Vous n'avez donc pas peur encore? Faites l'amour désormais dans les ténèbres, humide engeance! J'éteins votre lumière; l'Or, je l'arrache au roc, pour en forger l'Anneau vengeur: car, que le Fleuve m'entende,—ainsi, je maudis l'Amour![242-1]

(Avec une force terrible, il arrache l'Or au roc, et précipitamment se rue vers les profondeurs, où il disparaît avec lui. Le Fleuve, à l'instant même, s'emplit d'une épaisse nuit. Les Ondines plongent, en toute hâte, à la poursuite du ravisseur.)

LES FILLES-DU-RHIN, vociférant.

Arrêtez le voleur! Sauvez l'Or! A l'aide! A l'aide! Malheur! Malheur![242-2]
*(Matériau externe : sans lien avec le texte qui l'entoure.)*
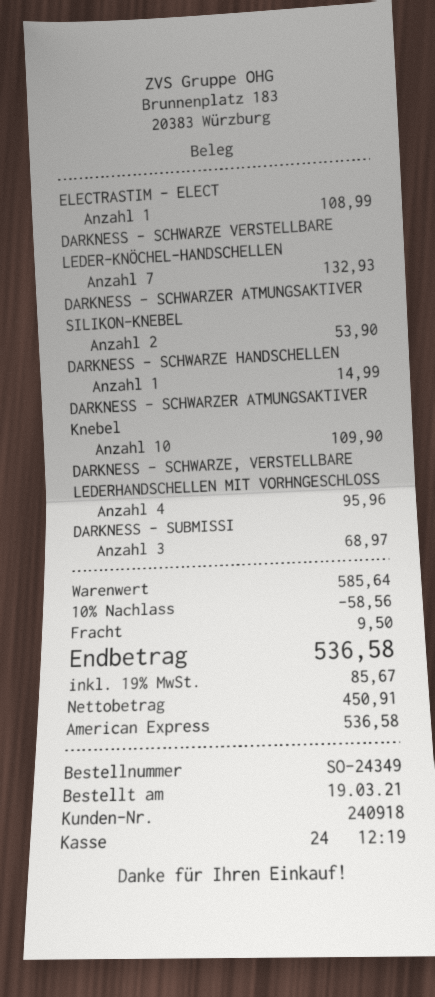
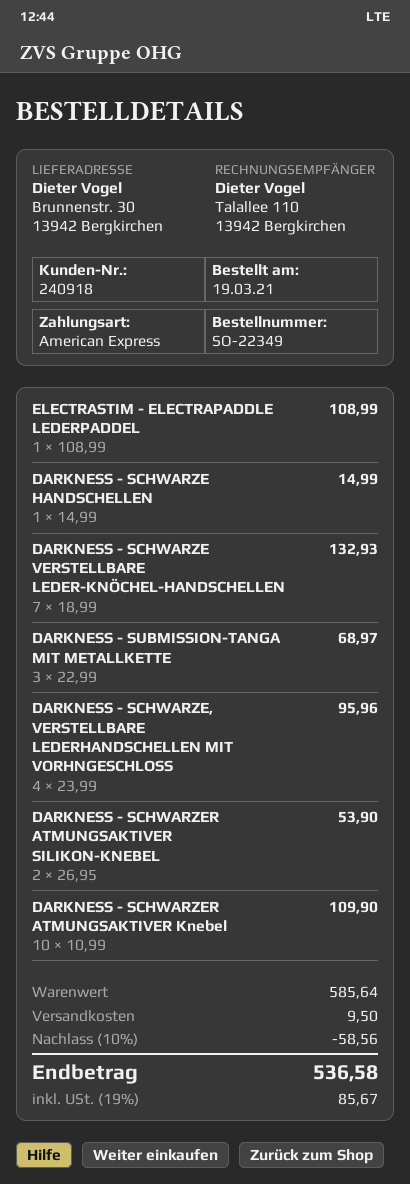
order number: SO-24349 -> SO-22349

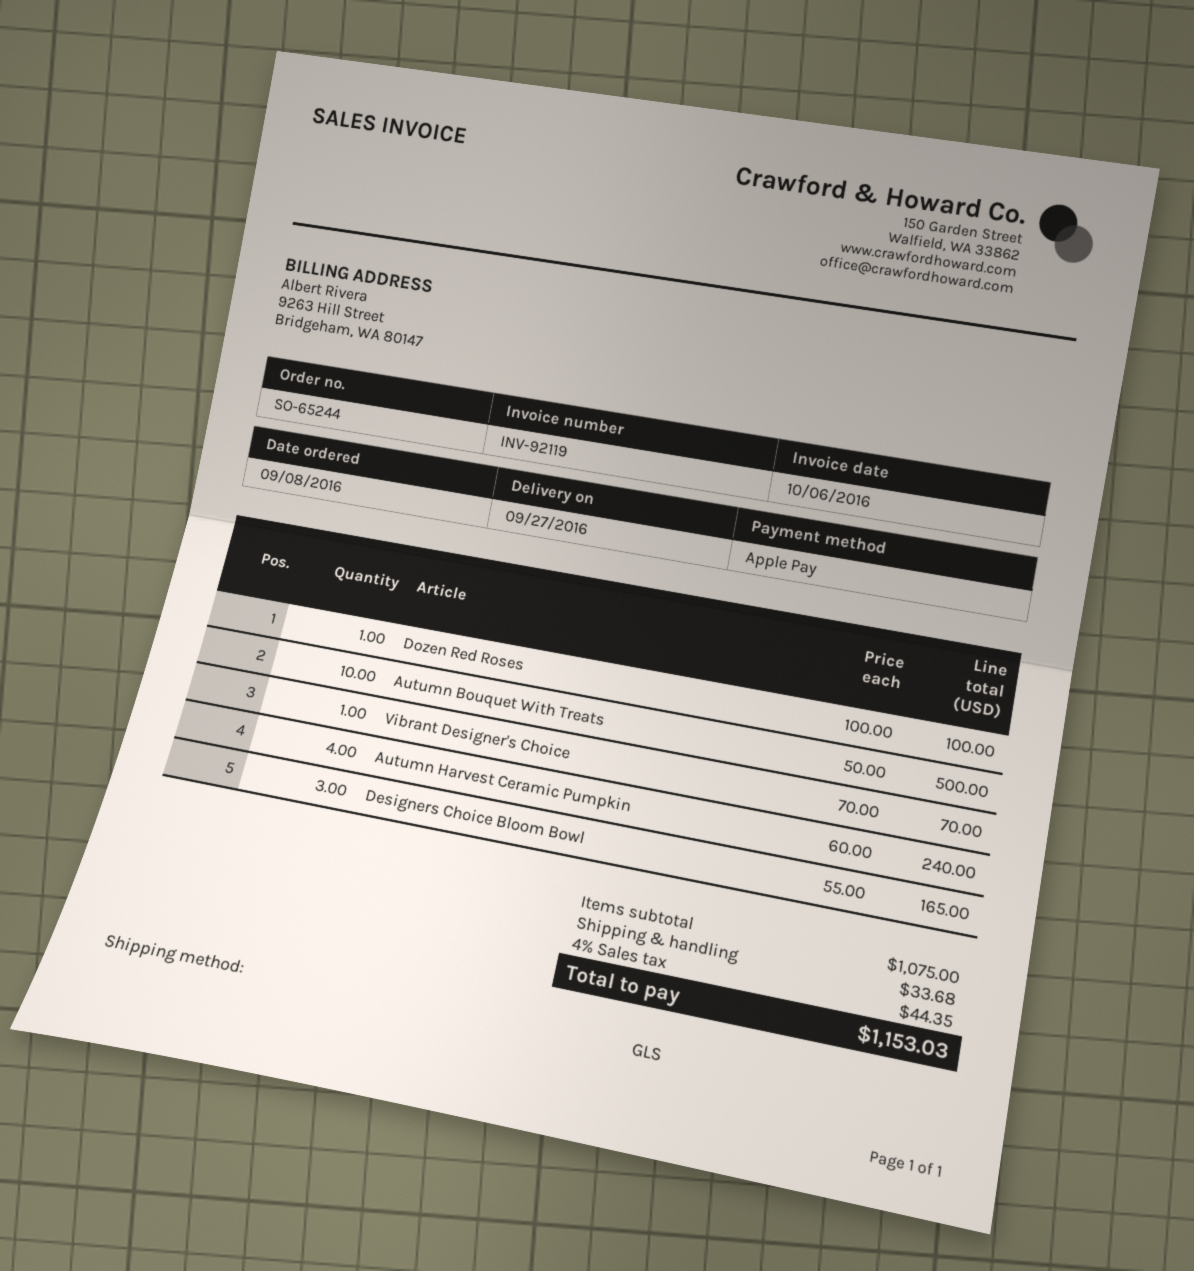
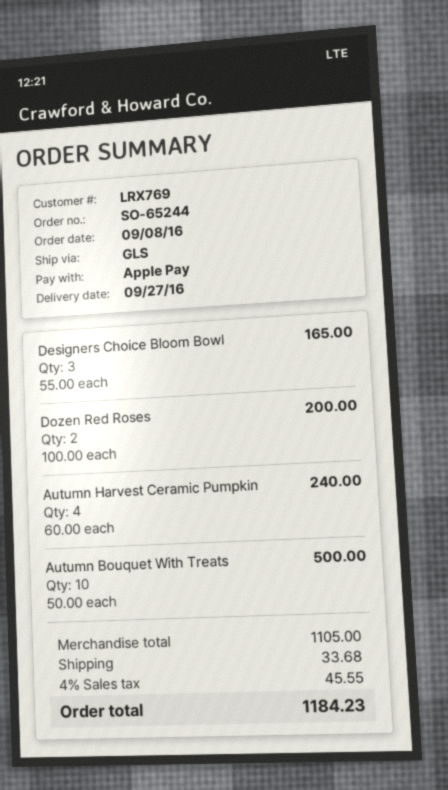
Dozen Red Roses: 1 x 100.00 = 100.00 -> 2 x 100.00 = 200.00
Vibrant Designer's Choice: 1 x 70.00 = 70.00 -> none
subtotal: 1075.00 -> 1105.00
tax: 4% = 44.35 -> 4% = 45.55
total: 1153.03 -> 1184.23

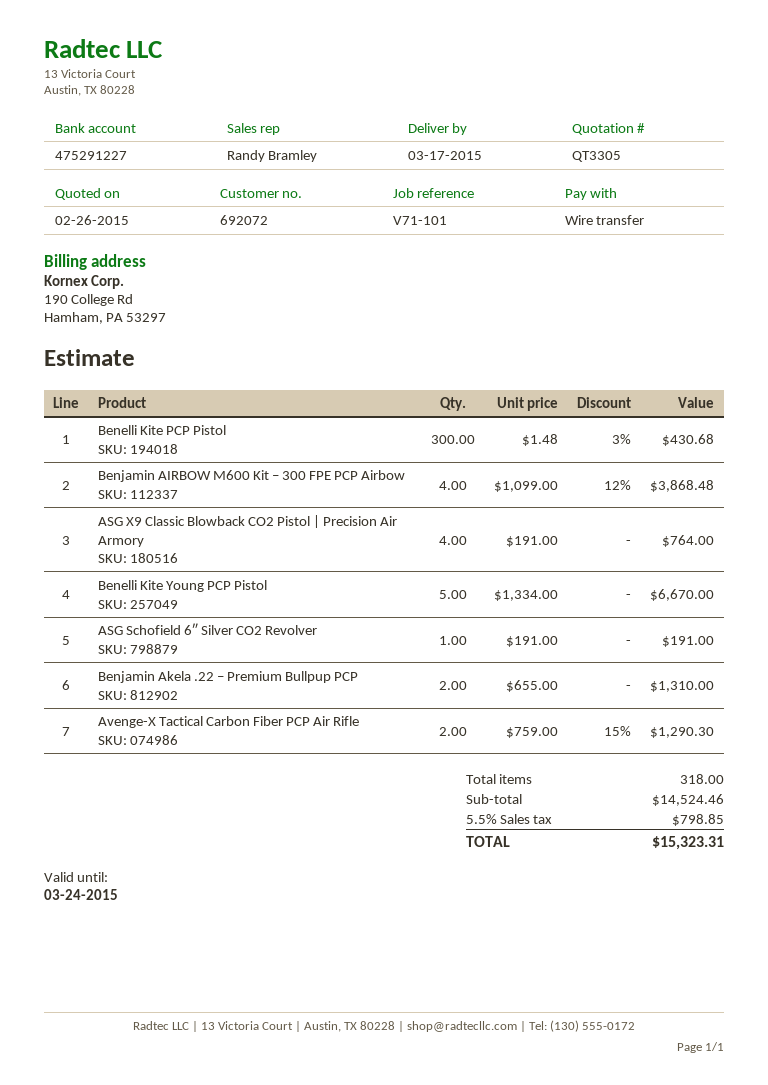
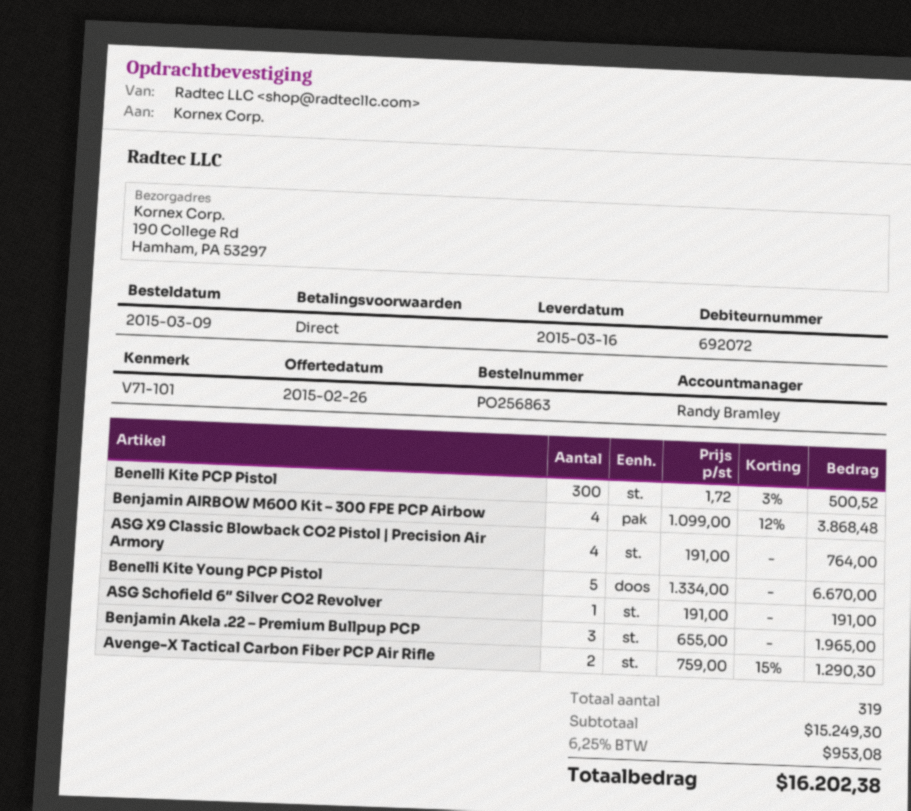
delivery date: 2015-03-17 -> 2015-03-16
Benelli Kite PCP Pistol: 300 x 1.48 - 3% = 430.68 -> 300 x 1.72 - 3% = 500.52
Benjamin Akela .22 – Premium Bullpup PCP: 2 x 655.00 = 1310.00 -> 3 x 655.00 = 1965.00
total quantity: 318 -> 319
subtotal: 14524.46 -> 15249.30
tax: 5.5% = 798.85 -> 6.25% = 953.08
total: 15323.31 -> 16202.38

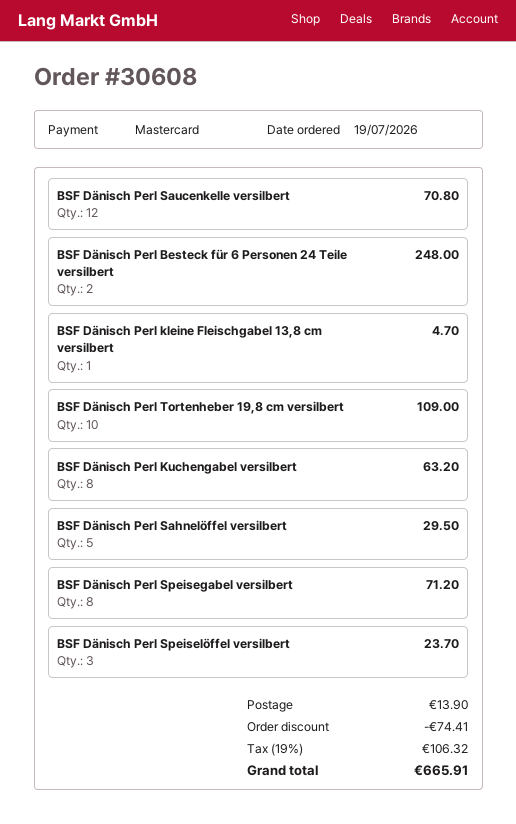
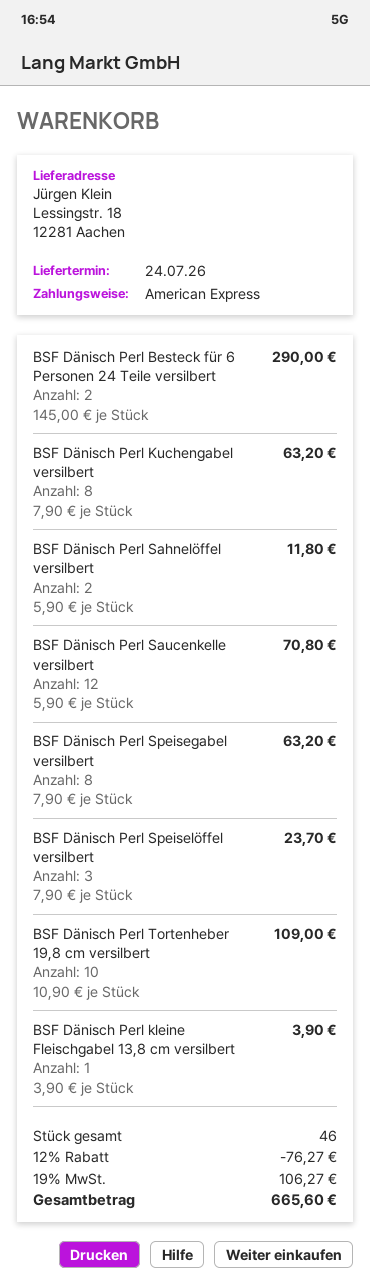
payment method: Mastercard -> American Express
BSF Dänisch Perl Besteck für 6 Personen 24 Teile versilbert: 2 for 248.00 -> 2 for 290.00
BSF Dänisch Perl kleine Fleischgabel 13,8 cm versilbert: 1 for 4.70 -> 1 for 3.90
BSF Dänisch Perl Sahnelöffel versilbert: 5 for 29.50 -> 2 for 11.80
BSF Dänisch Perl Speisegabel versilbert: 8 for 71.20 -> 8 for 63.20
discount: 74.41 -> 76.27
shipping: 13.90 -> none
tax: 19% = 106.32 -> 19% = 106.27
total: 665.91 -> 665.60

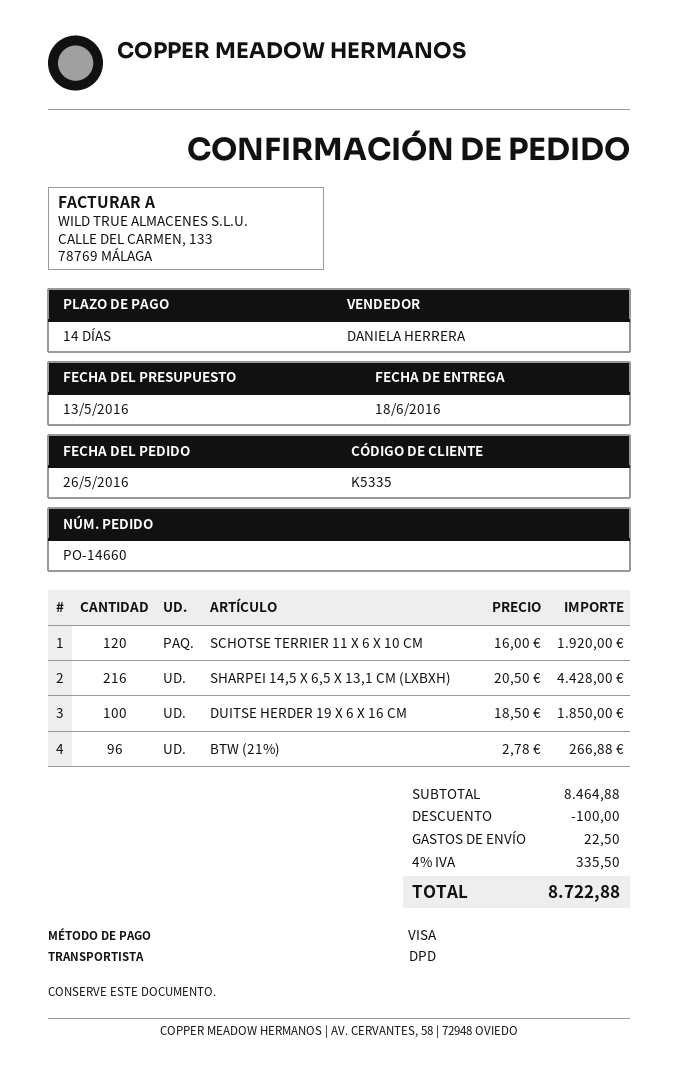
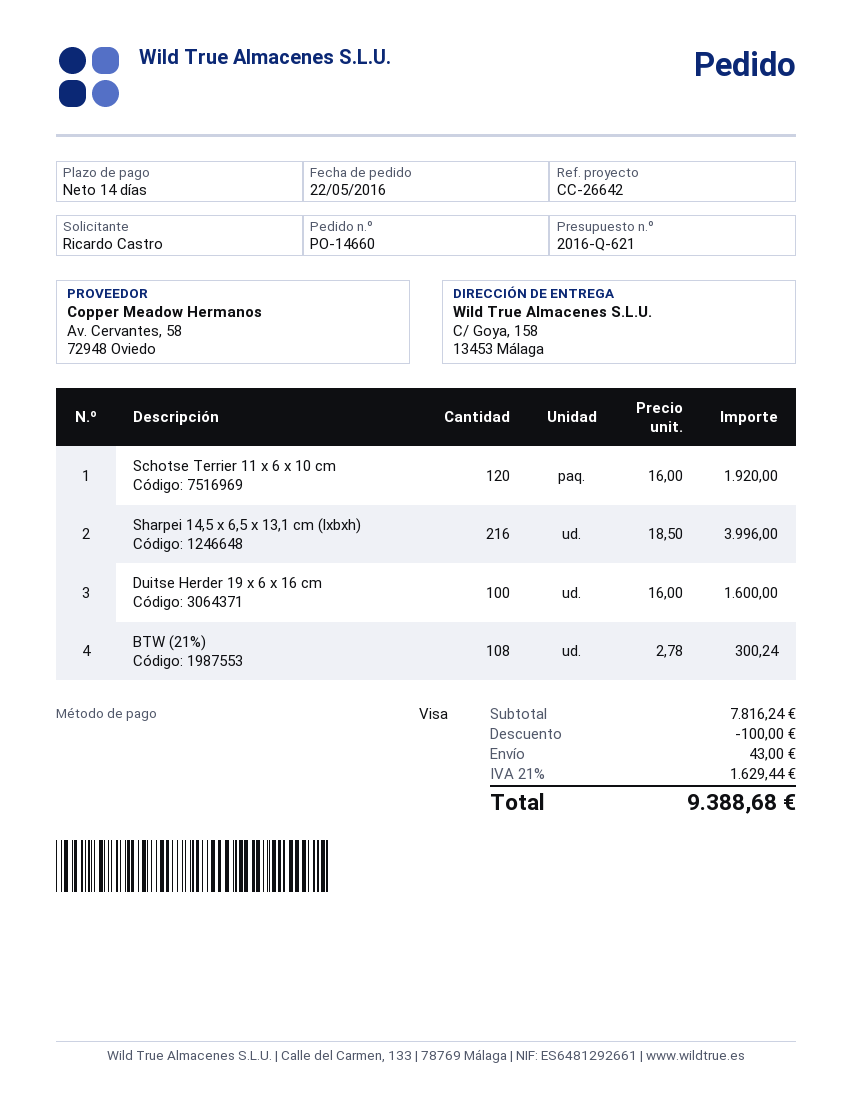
order date: 2016-05-26 -> 2016-05-22
SHARPEI 14,5 X 6,5 X 13,1 CM (LXBXH): 216 x 20.50 = 4428.00 -> 216 x 18.50 = 3996.00
DUITSE HERDER 19 X 6 X 16 CM: 100 x 18.50 = 1850.00 -> 100 x 16.00 = 1600.00
BTW (21%): 96 x 2.78 = 266.88 -> 108 x 2.78 = 300.24
subtotal: 8464.88 -> 7816.24
shipping: 22.50 -> 43.00
tax: 4% = 335.50 -> 21% = 1629.44
total: 8722.88 -> 9388.68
(Le Fleuve paraît, en même temps qu'elles, s'enfoncer vers les profondeurs: on entend sonner, aux abîmes, les risées aiguës d'ALBERICH. Les rochers disparaissent dans l'obscurité dense; toute la scène est, du haut en bas, remplie d'un noir ondoiement d'eaux, qui, durant un assez long temps, semblent, de plus en plus, baisser.)

SCÈNE DEUXIÈME

Peu à peu les vagues se changent en nuages, qui graduellement s'éclaircissent; et lorsqu'ils se sont, à la fin, dissipés en une sorte de subtil brouillard, on aperçoit, voilé encore par les dernières ombres nocturnes, le

PLATEAU D'UNE HAUTE MONTAGNE

Le jour naissant éclaire, d'une splendeur grandissante, un Burg aux flamboyants créneaux[243-A], situé sur la crête d'un roc, au fond de la scène; entre cette crête, d'une part, couronnée par le Burg, et le premier plan, d'autre part, vallée profonde, où coule le Rhin.—Vers le côté, sur un lit de fleurs, WOTAN, FRICKA, reposent et dorment.